[What is needed] Please return exactly the lines from the beginning of the listing up to and including the line with "position:absolute; left:66px; top:727px;", with no pictures.

[Data extracts]
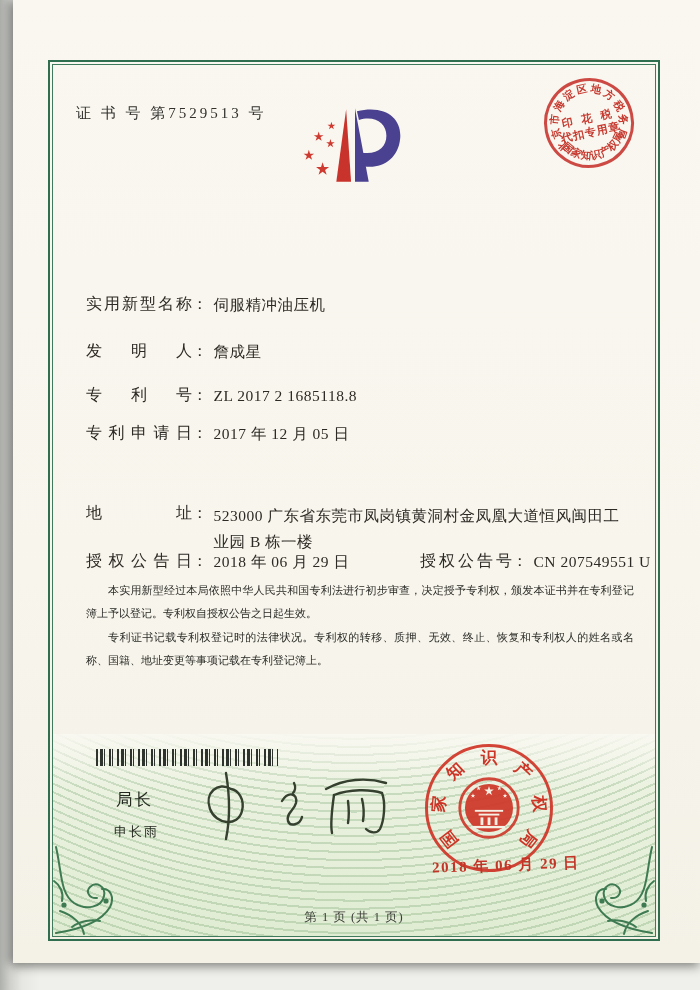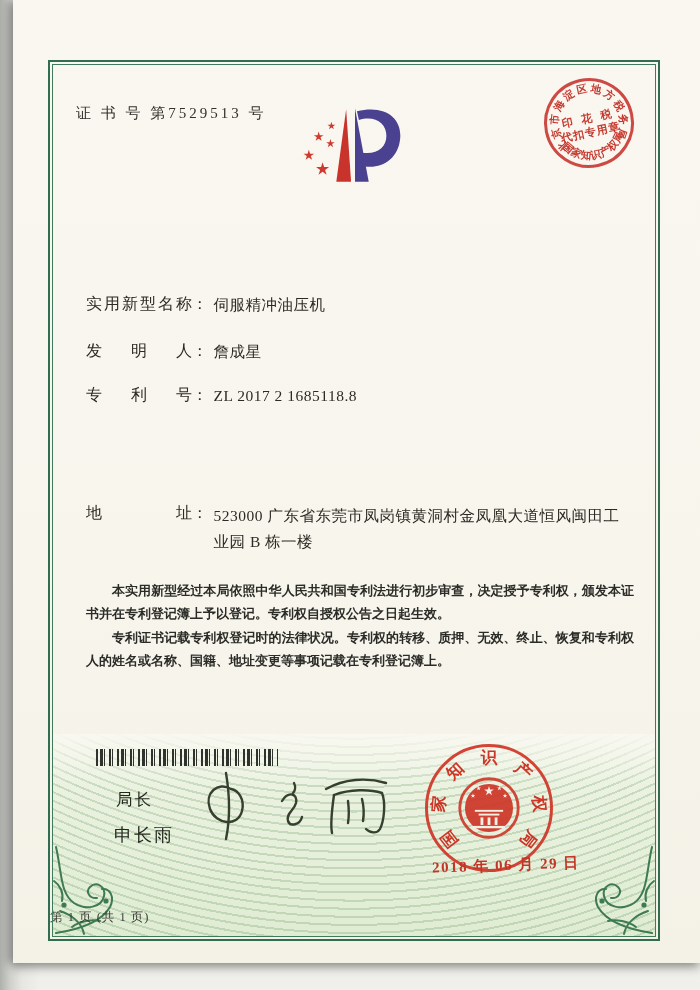--- a/index.html
+++ b/index.html
@@ -34,21 +34,21 @@
   .frow { position:absolute; left:36px; width:556px; font-size:15.5px; color:#2d2a25; }
   .flabel { display:inline-block; width:106px; text-align:justify; text-align-last:justify; font-size:16px; vertical-align:top; }
   .flabel.sm { width:92px; }
   .fcolon { display:inline-block; vertical-align:top; }
   .fvalue { display:inline-block; vertical-align:top; margin-left:6px; letter-spacing:.5px; line-height:22px; }
   .fvalue.wrap { width:414px; line-height:26px; }
   .fright { position:absolute; left:334px; top:0; white-space:nowrap; }
 
   
   .paras { position:absolute; left:36px; top:517px; width:548px; }
-  .paras p { margin:0; text-indent:2em; text-align:justify; font-size:13px; line-height:23.4px; color:#2b2b27;font-weight:bold; }
+  .paras p { margin:0; text-indent:2em; text-align:justify; font-size:11px; line-height:23.4px; color:#2b2b27; }
 
   
   .band {
     position:absolute; left:3px; right:3px; bottom:3px; top:672px;
     background:
       linear-gradient(180deg, rgba(249,248,241,.95) 0%, rgba(249,248,241,0) 26%),
       repeating-radial-gradient(160% 1300px at 50% -1120px, rgba(255,255,255,0) 0 4.5px, rgba(118,164,112,.30) 4.5px 6px),
       linear-gradient(180deg,#eff4e5,#dfecd2);
   }
   .ornament { position:absolute; bottom:2px; width:88px; height:96px; }
@@ -57,40 +57,40 @@
 
   .barcode {
     position:absolute; left:46px; top:687px; width:182px; height:17px;
     background: repeating-linear-gradient(90deg,
       #2e332e 0 2px, transparent 2px 4px, #2e332e 4px 7px, transparent 7px 8px,
       #2e332e 8px 9px, transparent 9px 13px, #2e332e 13px 15px, transparent 15px 16px,
       #2e332e 16px 17px, transparent 17px 21px);
   }
 
   .signer-role { position:absolute; left:66px; top:727px; font-size:16.5px; letter-spacing:2px; color:#23281f;font-family:Liberation Mono, monospace; }
-  .signer-name { position:absolute; left:64px; top:761px; font-size:18px; letter-spacing:2px; color:#23281f; }
+  .signer-name { position:absolute; left:64px; top:761px; font-size:13px; letter-spacing:2px; color:#23281f; }
   .signature { position:absolute; left:148px; top:703px; }
 
   
   .seal { position:absolute; left:375px; top:682px; width:128px; height:128px; }
   .seal-ring { position:absolute; inset:0; border:3.5px solid rgba(207,52,38,.92); border-radius:50%; }
   .seal .arc span { position:absolute; left:50%; top:50%; font-size:16.5px; font-weight:700; color:#cd3527; }
   .seal-emblem { position:absolute; left:50%; top:50%; transform:translate(-50%,-50%); }
   .seal-date {
     position:absolute; left:382px; top:794px; font-size:15px; color:#c23527;
     letter-spacing:1.5px; transform:rotate(-2deg); font-weight:600; white-space:nowrap;
   }
 
   .tax-stamp { position:absolute; left:494px; top:16px; width:90px; height:90px; transform:rotate(-12deg); }
   .tax-ring { position:absolute; inset:0; border:3px solid rgba(198,44,38,.85); border-radius:50%; }
   .tax-stamp .arc span { position:absolute; left:50%; top:50%; font-size:10.5px; font-weight:600; color:#c63a30; }
   .tax-c1 { position:absolute; left:0; right:0; top:33px; text-align:center; font-size:11px; font-weight:700; color:#c63a30; letter-spacing:3px; }
   .tax-c2 { position:absolute; left:0; right:0; top:47px; text-align:center; font-size:11px; font-weight:700; color:#c63a30; letter-spacing:1px; }
 
-  .page-footer { position:absolute; left:0; right:0; top:847px; text-align:left; font-size:12.5px; color:#3a3d36; letter-spacing:1px; }
+  .page-footer { position:absolute; left:0; right:0; top:847px; text-align:center; font-size:12.5px; color:#3a3d36; letter-spacing:1px; }
 </style>
 </head>
 <body>
 
 <div class="paper">
   <div class="frame">
 
     <div class="cert-no">证 书 号 第7529513 号</div>
 
     <div class="tax-stamp">
@@ -139,22 +139,31 @@
 
     <div class="frow" style="top:279px">
       <span class="flabel">发明人</span><span class="fcolon">：</span><span class="fvalue">詹成星</span>
     </div>
     <div class="frow" style="top:232px">
       <span class="flabel">实用新型名称</span><span class="fcolon">：</span><span class="fvalue">伺服精冲油压机</span>
     </div>
     <div class="frow" style="top:323px">
       <span class="flabel">专利号</span><span class="fcolon">：</span><span class="fvalue">ZL 2017 2 1685118.8</span>
     </div>
+    <div class="frow" style="top:361px">
+      <span class="flabel">专利申请日</span><span class="fcolon">：</span><span class="fvalue">2017 年 12 月 05 日</span>
+    </div>
     <div class="frow" style="top:441px">
       <span class="flabel">地址</span><span class="fcolon">：</span><span class="fvalue wrap">523000 广东省东莞市凤岗镇黄洞村金凤凰大道恒风闽田工业园 B 栋一楼</span>
+    </div>
+    <div class="frow" style="top:489px">
+      <span class="flabel">授权公告日</span><span class="fcolon">：</span><span class="fvalue">2018 年 06 月 29 日</span>
+      <span class="fright">
+        <span class="flabel sm">授权公告号</span><span class="fcolon">：</span><span class="fvalue">CN 207549551 U</span>
+      </span>
     </div>
 
     <div class="paras">
       <p>本实用新型经过本局依照中华人民共和国专利法进行初步审查，决定授予专利权，颁发本证书并在专利登记簿上予以登记。专利权自授权公告之日起生效。</p>
       <p>专利证书记载专利权登记时的法律状况。专利权的转移、质押、无效、终止、恢复和专利权人的姓名或名称、国籍、地址变更等事项记载在专利登记簿上。</p>
     </div>
 
     <div class="band"></div>
 
     <svg class="ornament left" viewBox="0 0 88 96" fill="none" stroke="#3e7b52" stroke-width="2" stroke-linecap="round">

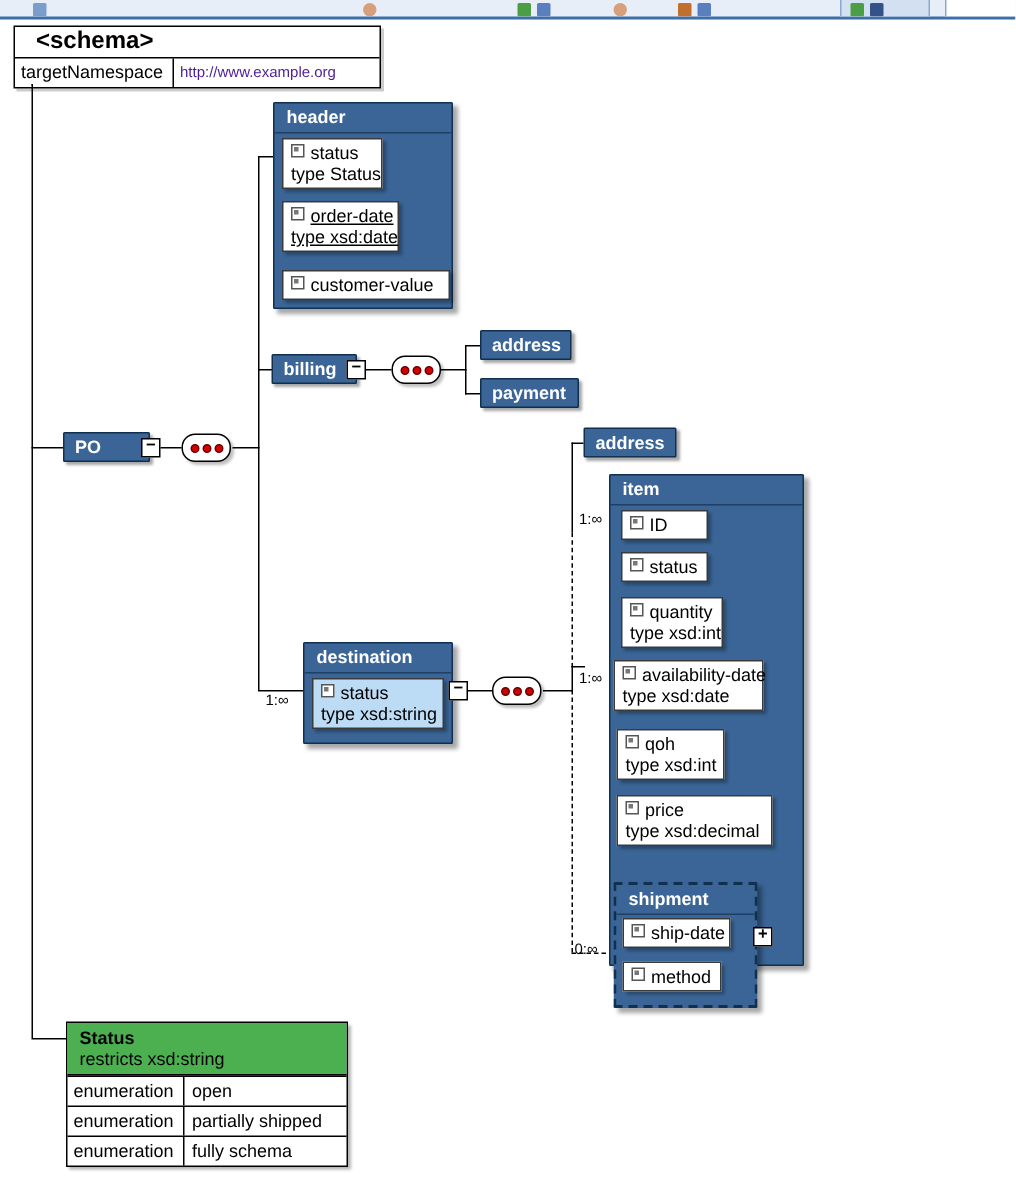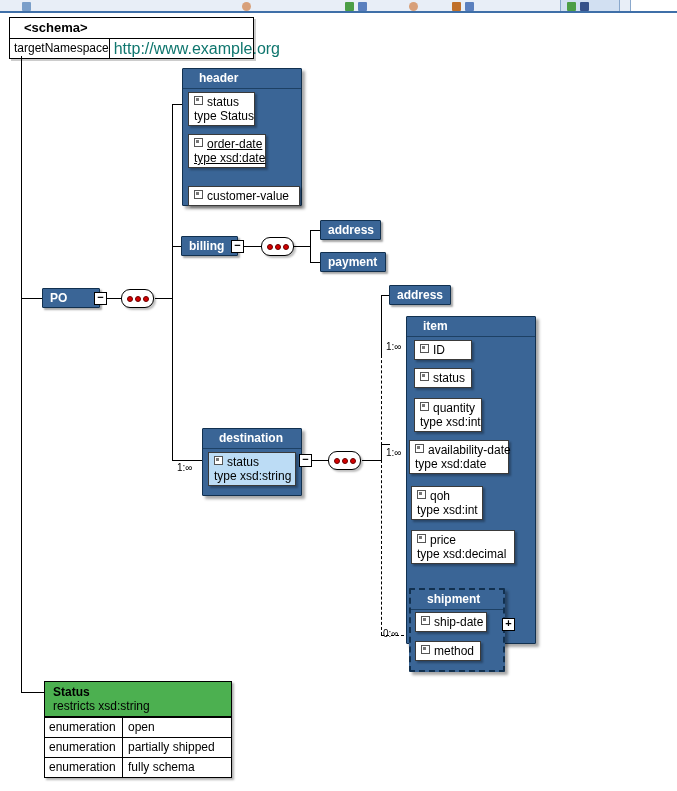--- a/index.html
+++ b/index.html
@@ -36,30 +36,30 @@
   .dash-h{position:absolute;height:0;border-top:1px dashed #000;}
 
   
   .schema-box{
     position:absolute;left:9px;top:17px;width:243px;
     background:#fff;border:1px solid #000;
     box-shadow:2px 2px 0 rgba(0,0,0,0.20);
   }
   .schema-title{
     height:20px;line-height:20px;padding-left:14px;
-    font-size:13px;font-weight:bold;color:#000;
+    font-size:16px;font-weight:bold;color:#000;
     border-bottom:1px solid #000;
     position:relative;
   }
   .schema-row{display:flex;height:19px;}
   .schema-k{
     width:106px;line-height:19px;padding-left:4px;font-size:12px;color:#000;
     border-right:1px solid #000;box-sizing:border-box;
   }
-  .schema-v{flex:1;line-height:19px;padding-left:4px;font-size:16px;color:#0f766e;}
+  .schema-v{flex:1;line-height:19px;padding-left:4px;font-size:10px;color:#4c1d95;}
 
   
   .node{
     position:absolute;background:#3a6596;color:#fff;
     border:1px solid #11304f;
     font-size:12px;font-weight:bold;
     box-shadow:2px 2px 2px rgba(0,0,0,0.35);
     box-sizing:border-box;
     line-height:18px;padding:0 7px;height:20px;
     border-radius:1px;
@@ -70,21 +70,21 @@
     position:absolute;background:#3a6596;border:1px solid #11304f;
     box-shadow:3px 3px 3px rgba(0,0,0,0.35);
     box-sizing:border-box;border-radius:1px;
   }
   .ctype.stacked:before{
     content:"";position:absolute;right:-5px;top:4px;bottom:-5px;width:5px;
     background:#3a6596;border:1px solid #11304f;border-left:none;
     box-sizing:border-box;z-index:-1;
   }
   .ctype-title{
-    height:19px;line-height:19px;padding-left:16px;
+    height:19px;line-height:19px;padding-left:8px;
     color:#fff;font-size:12px;font-weight:bold;
     border-bottom:1px solid #1d4064;
   }
   .ctype.dashed{border:2px dashed #11304f;}
 
   
   .chip{
     position:absolute;background:#fff;border:1px solid #3a3a3a;
     box-shadow:2px 2px 2px rgba(0,0,0,0.30);
     box-sizing:border-box;font-size:12px;color:#000;
@@ -212,21 +212,21 @@
     <div class="ctype-title">header</div>
   </div>
   <div class="chip" style="left:188px;top:92px;width:67px;">
     <span class="ln1"><i class="sq"></i><b style="font-weight:normal">status</b></span>
     <span class="ln2">type  Status</span>
   </div>
   <div class="chip" style="left:188px;top:134px;width:78px;text-decoration:underline;">
     <span class="ln1"><i class="sq"></i><b style="font-weight:normal">order-date</b></span>
     <span class="ln2">type  xsd:date</span>
   </div>
-  <div class="chip" style="left:188px;top:186px;width:112px;">
+  <div class="chip" style="left:188px;top:180px;width:112px;">
     <span class="ln1"><i class="sq"></i><b style="font-weight:normal">customer-value</b></span>
   </div>
 
   <div class="node" style="left:181px;top:236px;width:57px;">billing</div>
   <div class="toggle" style="left:231px;top:240px;">
       <span>−</span>
     </div>
   <div class="seq" style="left:261px;top:237px;">
     <i class="dot"></i>
     <i class="dot"></i>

[Answer to this problem]
--- a/index.html
+++ b/index.html
@@ -34,21 +34,21 @@
   .frow { position:absolute; left:36px; width:556px; font-size:15.5px; color:#2d2a25; }
   .flabel { display:inline-block; width:106px; text-align:justify; text-align-last:justify; font-size:16px; vertical-align:top; }
   .flabel.sm { width:92px; }
   .fcolon { display:inline-block; vertical-align:top; }
   .fvalue { display:inline-block; vertical-align:top; margin-left:6px; letter-spacing:.5px; line-height:22px; }
   .fvalue.wrap { width:414px; line-height:26px; }
   .fright { position:absolute; left:334px; top:0; white-space:nowrap; }
 
   
   .paras { position:absolute; left:36px; top:517px; width:548px; }
-  .paras p { margin:0; text-indent:2em; text-align:justify; font-size:13px; line-height:23.4px; color:#2b2b27;font-weight:bold; }
+  .paras p { margin:0; text-indent:2em; text-align:justify; font-size:11px; line-height:23.4px; color:#2b2b27; }
 
   
   .band {
     position:absolute; left:3px; right:3px; bottom:3px; top:672px;
     background:
       linear-gradient(180deg, rgba(249,248,241,.95) 0%, rgba(249,248,241,0) 26%),
       repeating-radial-gradient(160% 1300px at 50% -1120px, rgba(255,255,255,0) 0 4.5px, rgba(118,164,112,.30) 4.5px 6px),
       linear-gradient(180deg,#eff4e5,#dfecd2);
   }
   .ornament { position:absolute; bottom:2px; width:88px; height:96px; }
@@ -57,40 +57,40 @@
 
   .barcode {
     position:absolute; left:46px; top:687px; width:182px; height:17px;
     background: repeating-linear-gradient(90deg,
       #2e332e 0 2px, transparent 2px 4px, #2e332e 4px 7px, transparent 7px 8px,
       #2e332e 8px 9px, transparent 9px 13px, #2e332e 13px 15px, transparent 15px 16px,
       #2e332e 16px 17px, transparent 17px 21px);
   }
 
   .signer-role { position:absolute; left:66px; top:727px; font-size:16.5px; letter-spacing:2px; color:#23281f;font-family:Liberation Mono, monospace; }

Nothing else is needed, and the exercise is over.